Central to this “Decade of Action” is the implementation of structured programmes and objectives which can improve road user behaviour. These include educating people on taking the correct precautionary measures such as the wearing of seat-belts and protective clothing such as helmet for motorcyclists, accompanied by vigilant communication on the dangers of driving under the influence of alcohol and drugs, excessive speeding, reckless and negligent driving during the 2014 Festive Season and throughout 2015.
Part of this initiative is using the visual impact of wrecked vehicles with road safety messages at strategic sites across the province, making road users face the harsh reality about the dangers of irresponsible behaviour.

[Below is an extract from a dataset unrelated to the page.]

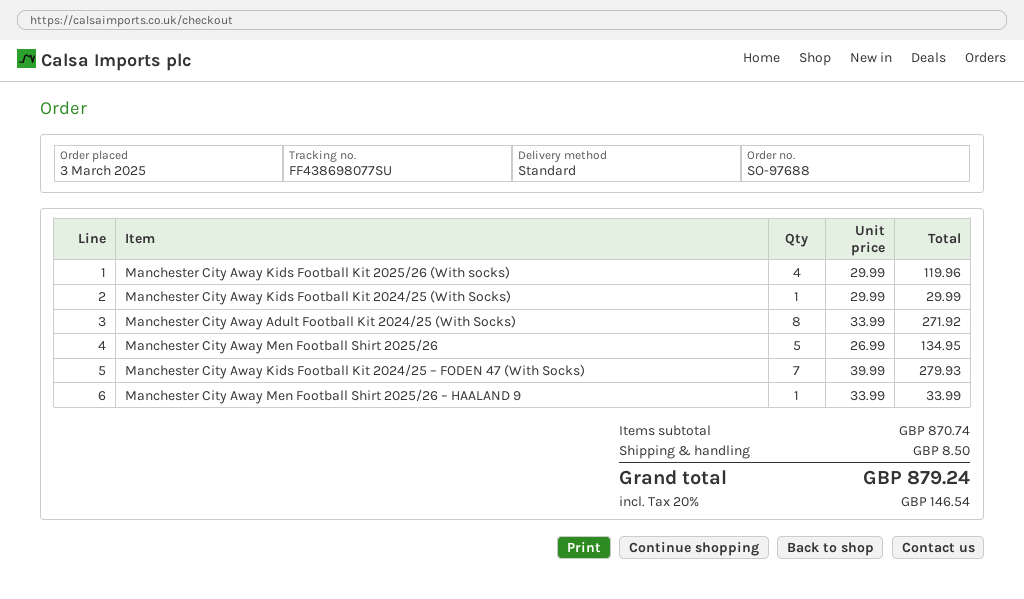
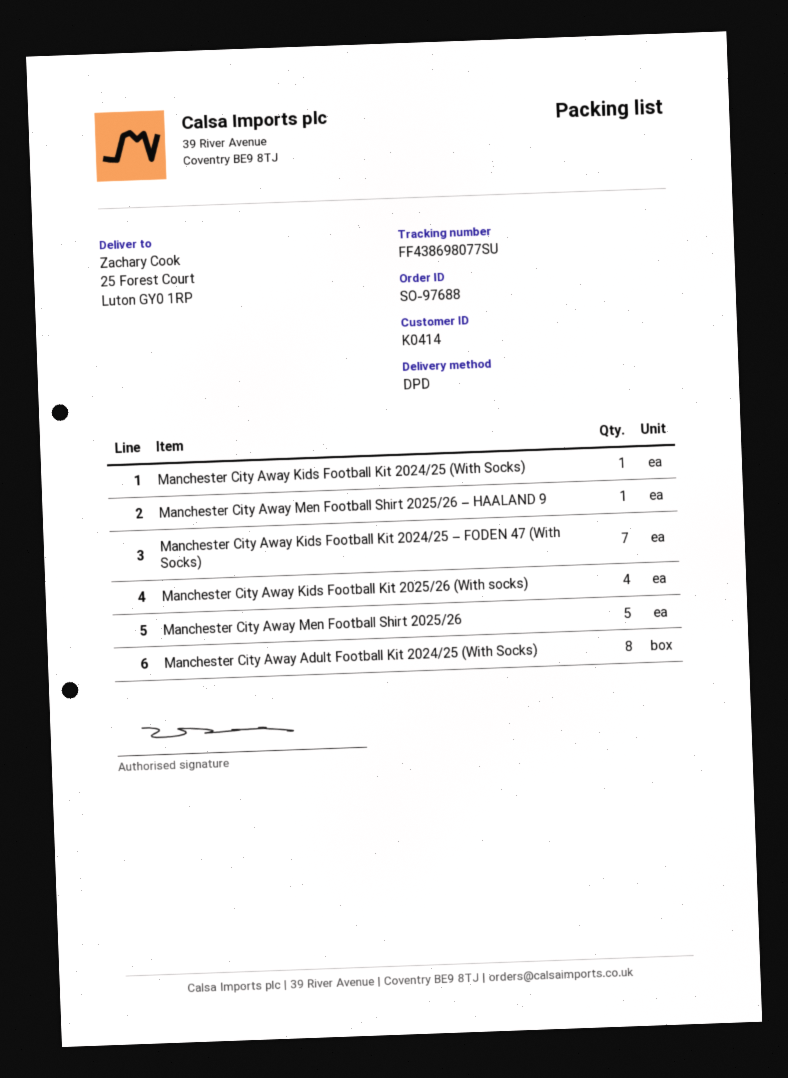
shipping method: standard -> DPD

The Department has invested a lot of resources by sourcing wrecked vehicles which were previously involved in road traffic accidents. “In this way we are deliberately evoking a radical reaction from everyone who sees these wrecks branded with bright, bold, in-your-face colours and hard-hitting road safety messages,” says Busaphi Nxumalo, Gauteng Road Safety Promotions Unit.
Each car wreckage is branded with a warning message to motorists such as “Most of these fatal crashes were due to the abuse of alcohol.” This aims to create an emotional association of fear and horror by exploiting the shock value of witnessing an actual vehicle wreckage which has resulted in at least one fatality.
“Research shows that shock appeals attract attention and improve brand recall (Dahl, Frankenberger and Manchanda 2003; Vezina and Paul 1997)Â³,” says Maluleke. This is a vital component of this campaign – imprinting the consequences of negligent driving behaviour. This form of communication is extremely effective, evoking emotion in order to facilitate talkability around the subject of road safety and implement a culture of responsible road usage. At the end of the day, we aim to create awareness and in doing so, we hope to lessen the toll of accidents and play a role in saving lives in the process,” concludes Maluleke.